Jako kobiety uczono nas od najmłodszych lat, aby zawsze być w stanie wysokiej gotowości, ponieważ wszyscy jesteśmy w zasadzie chodzącymi celami. Niezależnie od tego, czy ostrzega nas przed obcymi, którzy proponują nam słodycze, aby dostać się do ich furgonetki bez okien, czy każe nam iść nocą do domu z kluczami do domu wystającymi między naszymi palce jak jakiś sklep z narzędziami Wolverine, nieustannie otrzymujemy wiadomość, że świat jest niebezpiecznym miejscem, gdy tylko wyjdziemy poza własne bezpieczeństwo domy. Z wyjątkiem wielu kobiet, jest odwrotnie.

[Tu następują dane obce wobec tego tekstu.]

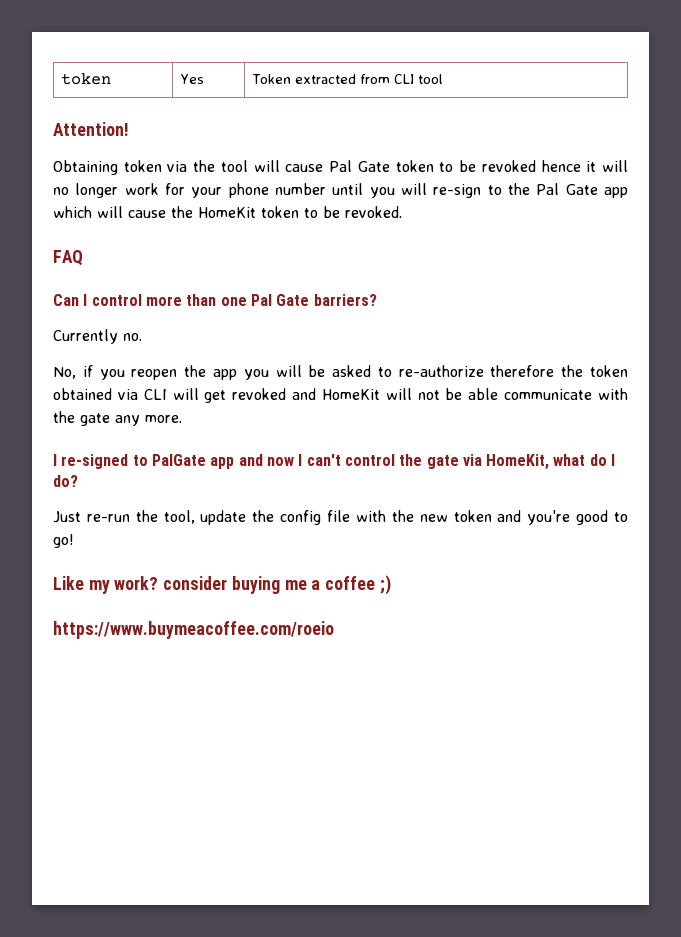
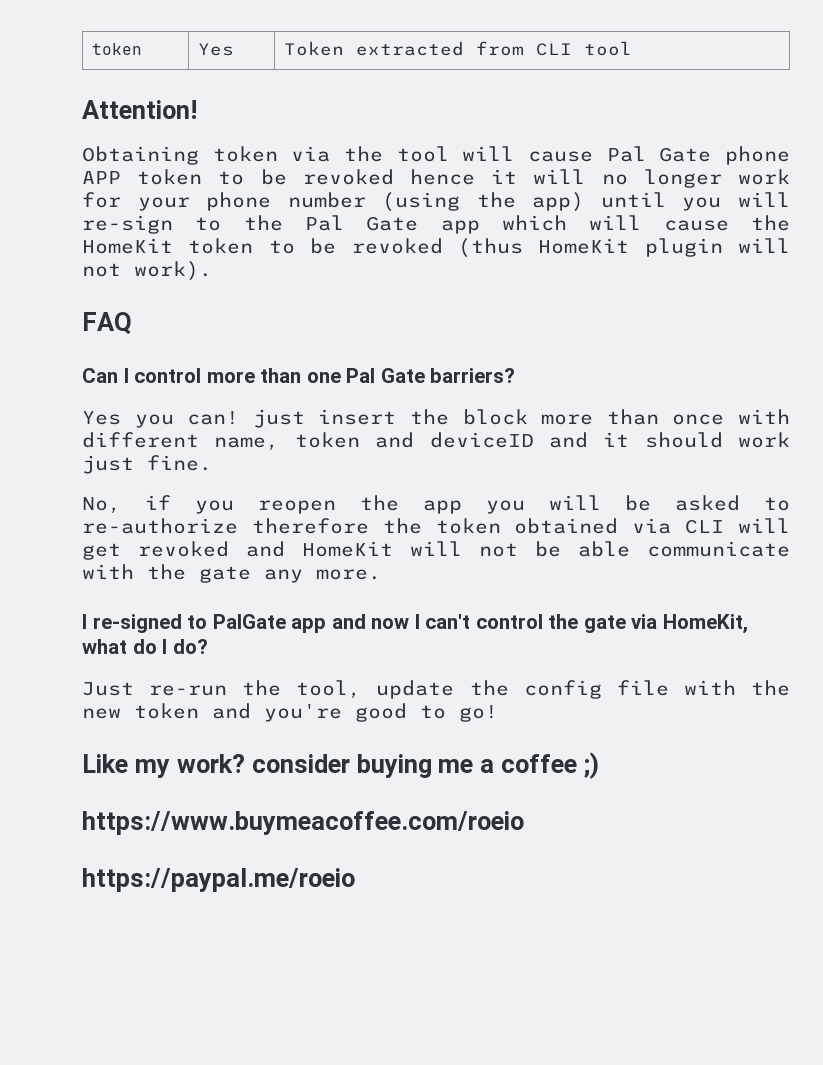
- Obtaining token via the tool will cause Pal Gate token to be revoked hence it will no longer work for your phone number until you will re-sign to the Pal Gate app which will cause the HomeKit token to be revoked.
+ Obtaining token via the tool will cause Pal Gate phone APP token to be revoked hence it will no longer work for your phone number (using the app) until you will re-sign to the Pal Gate app which will cause the HomeKit token to be revoked (thus HomeKit plugin will not work).
- Currently no.
+ Yes you can! just insert the block more than once with different name, token and deviceID and it should work just fine.
+ https://paypal.me/roeio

W rzeczywistości, według nowy raport Biura Narodów Zjednoczonych ds. Narkotyków i Przestępczości, najbardziej niebezpiecznym miejscem dla kobiet jest dom. Spośród szacunkowych 87 000 kobiet zabitych w zeszłym roku, 58 procent z nich zostało zabitych przez partnerów lub członków rodziny, donosi UNODC. Ponadto ponad jedna trzecia całkowitej liczby kobiet zabitych w 2017 roku zginęła z rąk obecnego lub byłego partnera uczuciowego.
Więcej:Co zrobić, jeśli Ty lub ktoś, kogo znasz, został napastowany seksualnie?
Niech to zapadnie na minutę. Jedna trzecia kobiet zabitych w zeszłym roku prawdopodobnie by żyła, gdyby nie ktoś, z kim są w związku.
Więcej: Nasze wąskie spojrzenie na napaść seksualną pozwala ludziom uciec od tego
Raport wykazał, że większość umyślnych ofiar zabójstw to mężczyźni i zostali zabici przez nieznajomych, co jest dokładnie tym scenariuszem, którego uczymy się najbardziej obawiać. Oczywiście bycie zamordowanym przez nieznajomego jest przerażające i nigdy nie powinno się zdarzyć, ale prawda jest taka, że kobiety są znacznie bardziej narażone na zabicie przez kogoś, kogo już znają. Częścią problemu jest fakt, że jesteśmy uwarunkowani, aby bać się wyłącznie obcych i pozwalać ludziom (cóż, mężczyznom) w naszym życiu uciec przed przemocą.